_Entries provided_.
····················
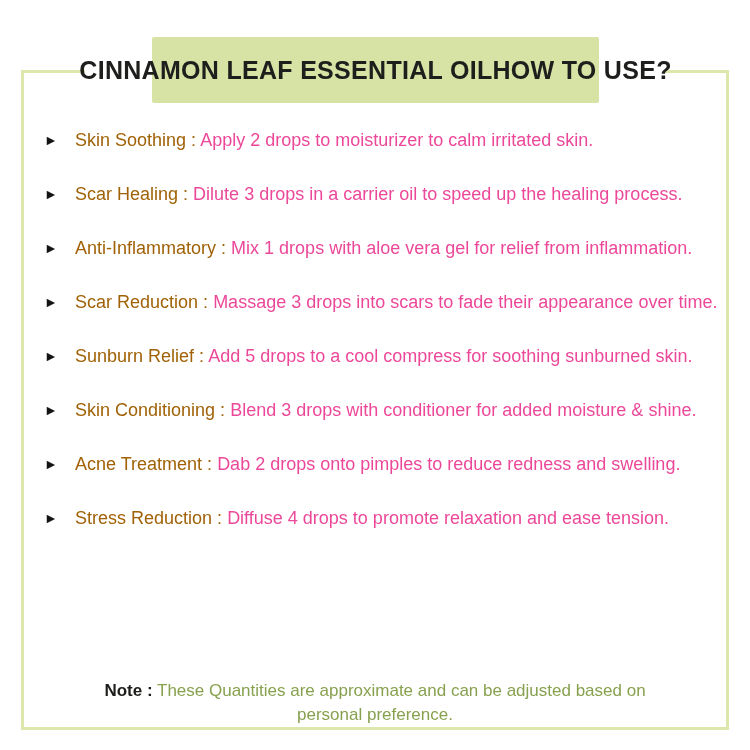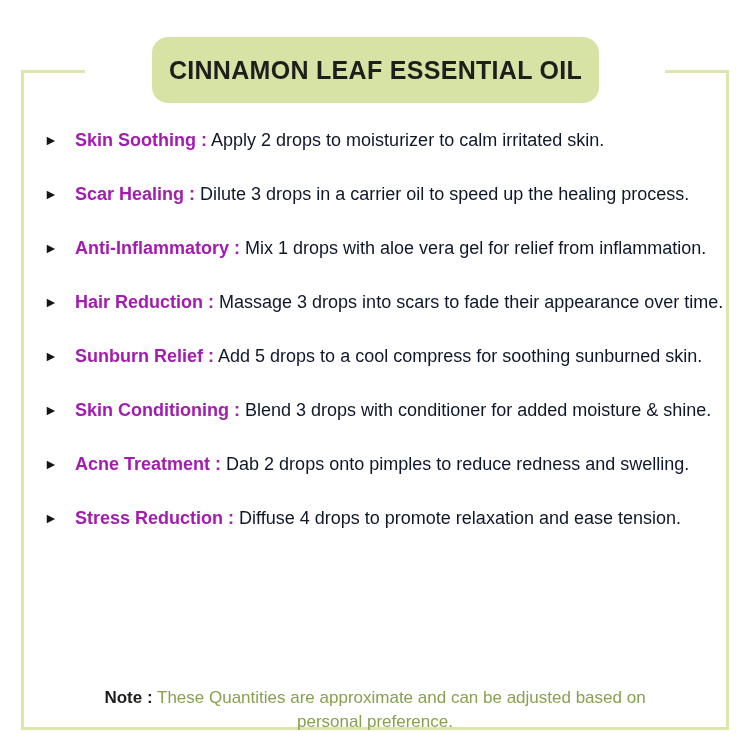"CINNAMON LEAF ESSENTIAL OIL" .header-box { border-radius: 16px -> 2px }
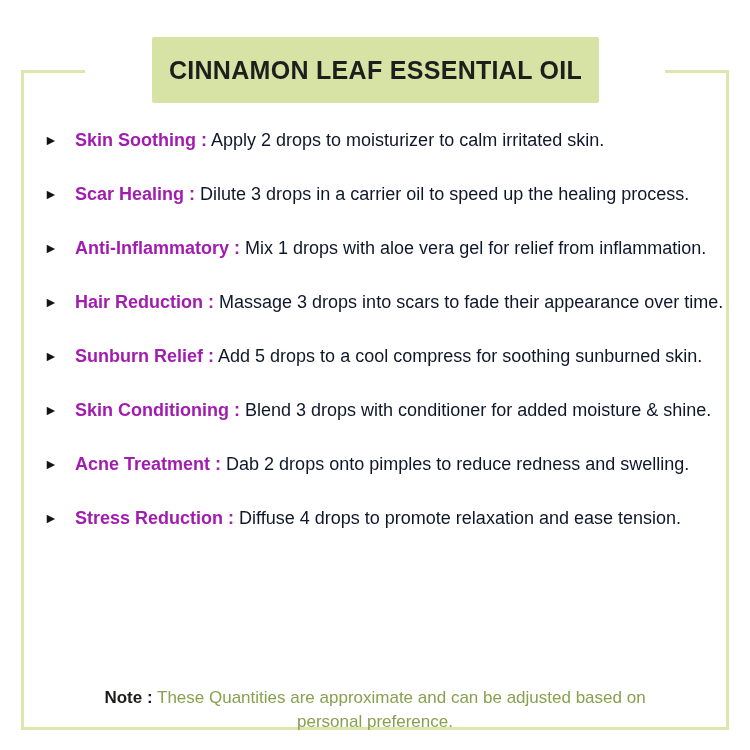"HOW TO USE?" div.header-line { html: none -> <div>HOW TO USE?</div> }
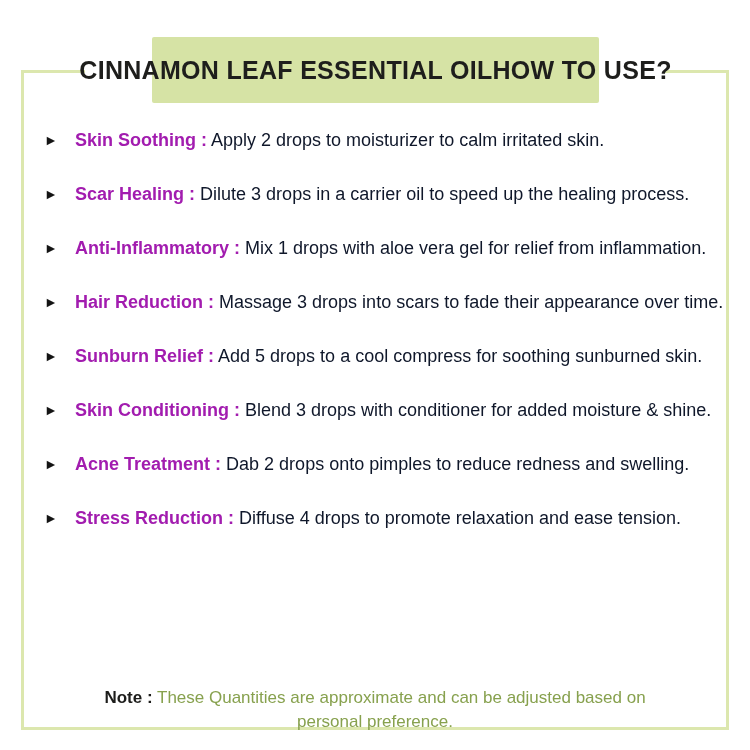"Skin Soothing" .item-label, .item-sep { color: #a21caf -> #a16207; font-weight: bold -> normal }
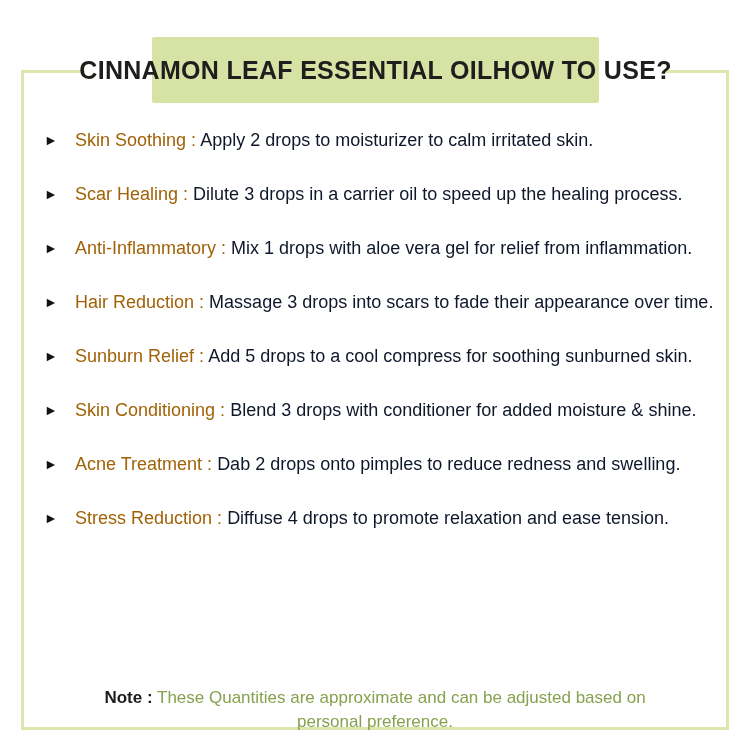"Apply 2 drops to moisturizer" .item-desc { color: #0f172a -> #ec4899 }
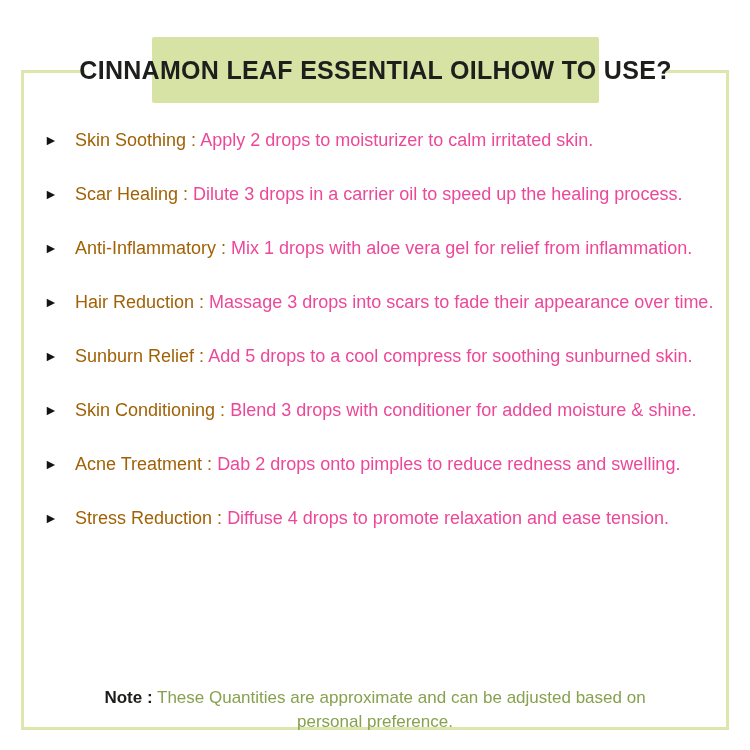"Hair Reduction" span.item-label { text: Hair -> Scar }
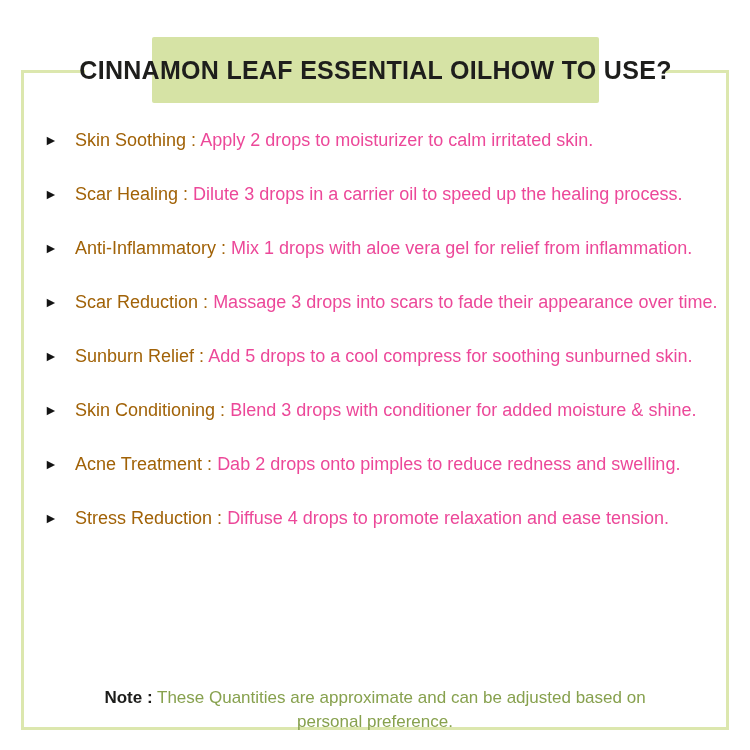"Note : These Quantities are" .note-inner { margin: 11px auto -> 4px auto }
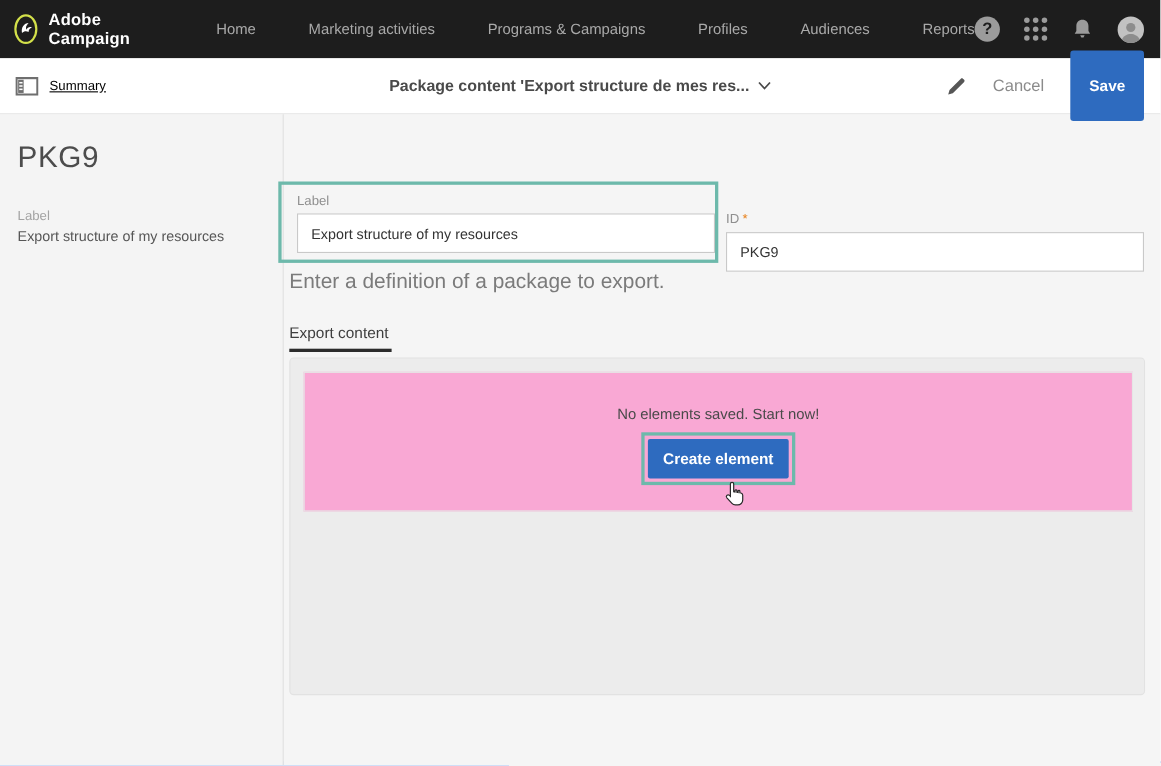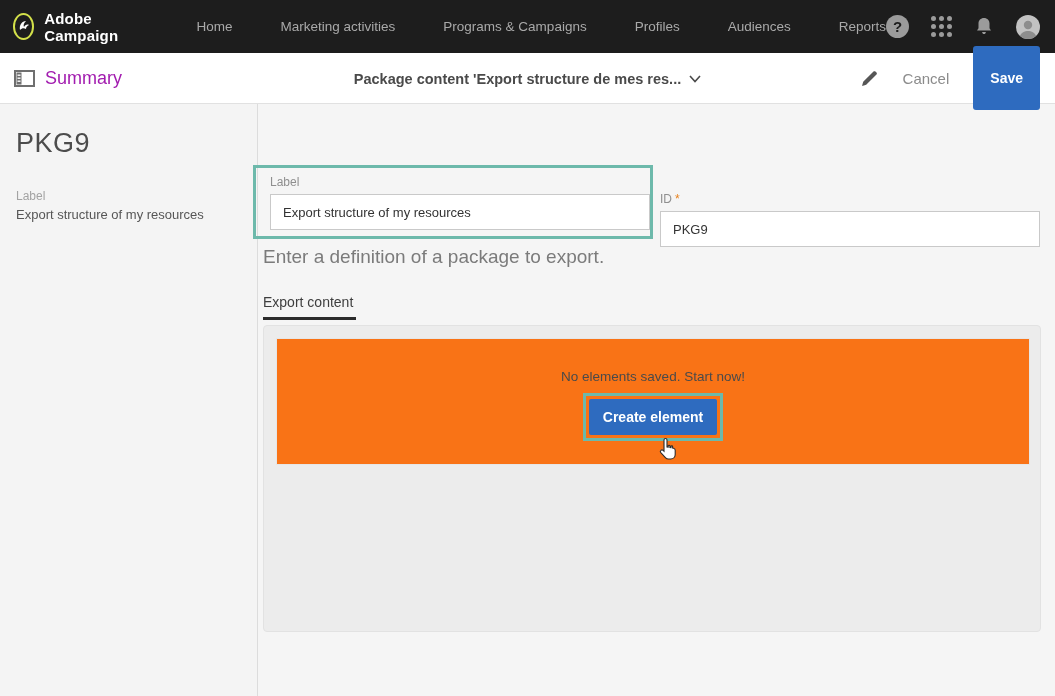"Summary" .view-label { color: #a21caf -> #000000; font-size: 18px -> 12px; text-decoration: none -> underline }
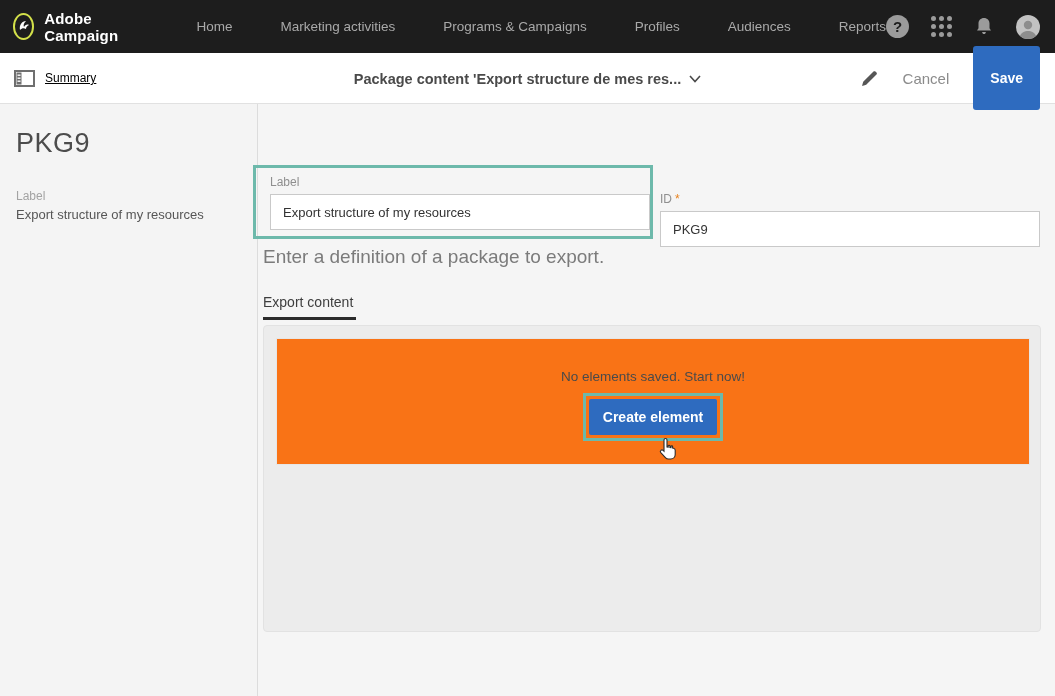"No elements saved. Start now!" .card { background: #f97316 -> #f9a8d4 }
····················
Leave out the pictures and return the listing exactly.

_Result below_.
"CINNAMON LEAF ESSENTIAL OIL" .header-box { border-radius: 16px -> 2px }
"HOW TO USE?" div.header-line { html: none -> <div>HOW TO USE?</div> }
"Skin Soothing" .item-label, .item-sep { color: #a21caf -> #a16207; font-weight: bold -> normal }
"Apply 2 drops to moisturizer" .item-desc { color: #0f172a -> #ec4899 }
"Hair Reduction" span.item-label { text: Hair -> Scar }
"Note : These Quantities are" .note-inner { margin: 11px auto -> 4px auto }
"Summary" .view-label { color: #a21caf -> #000000; font-size: 18px -> 12px; text-decoration: none -> underline }
"No elements saved. Start now!" .card { background: #f97316 -> #f9a8d4 }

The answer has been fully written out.